There is nothing more reliable than wired Ethernet, so it's better to use it. Wi-Fi with the steel case (on PiKVM V3 and V4) results in poor performance. But who are we to stop you... :)

The following describes how to setup a Wi-Fi connection. We recommend to do this while having a display and keyboard or a serial console connected directly to the Raspberry Pi as you will loose network connectivity once you connect to a Wi-Fi. Alternatively you can connect to the PiKVM via SSH. The built-in Web Terminal (available through the browser) should also work.
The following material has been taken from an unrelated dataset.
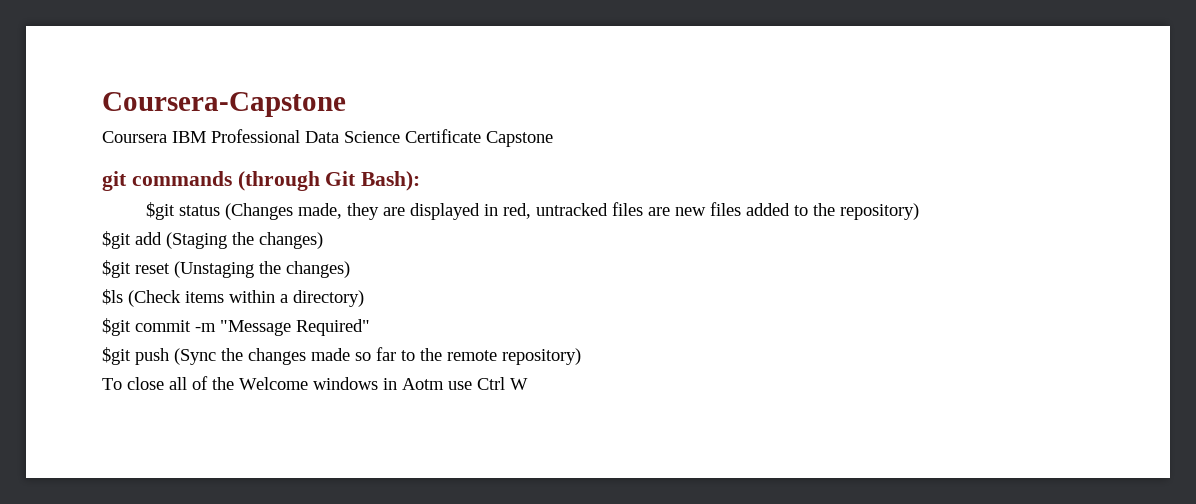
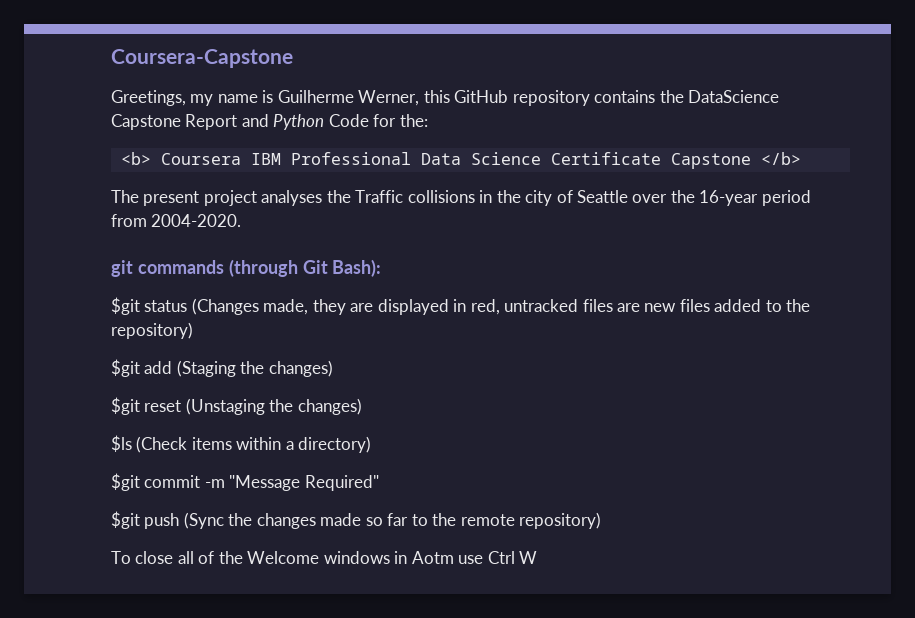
(346, 104) none -> [111,90,780,106] [111,114,428,130] [120,152,151,165] Greetings, my name is Guilherme Werner, this GitHub repository contains the DataScience Capstone Report and Python Code for the: // <b>
(553, 139) none -> [760,152,801,165] [111,190,811,206] [111,214,242,227] </b> // The present project analyses the Traffic collisions in the city of Seattle over the 16-year period from 2004-2020.

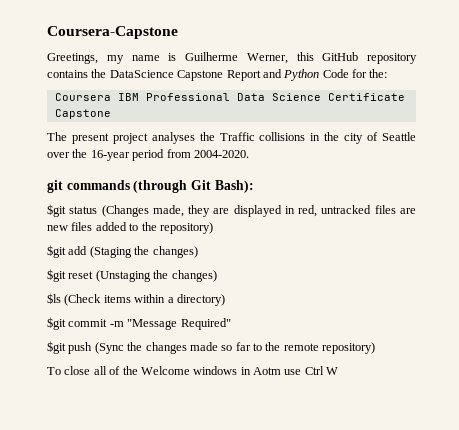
[120,152,151,165] <b> -> (388, 73) none
[760,152,801,165] </b> -> (111, 114) none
Setting up Wi-Fi in the boot config (semi-auto)

Check out this guide guide. It is mandatory if you're using Zero 2 W board. It will useful in most other cases, especially if you have physical access to the memory card.

Note

Devices based on Raspberry Pi Zero 2 W does not support 5GHz Wi-Fi.

Setting up Wi-Fi manually

  1. Make filesystem writable using rw command.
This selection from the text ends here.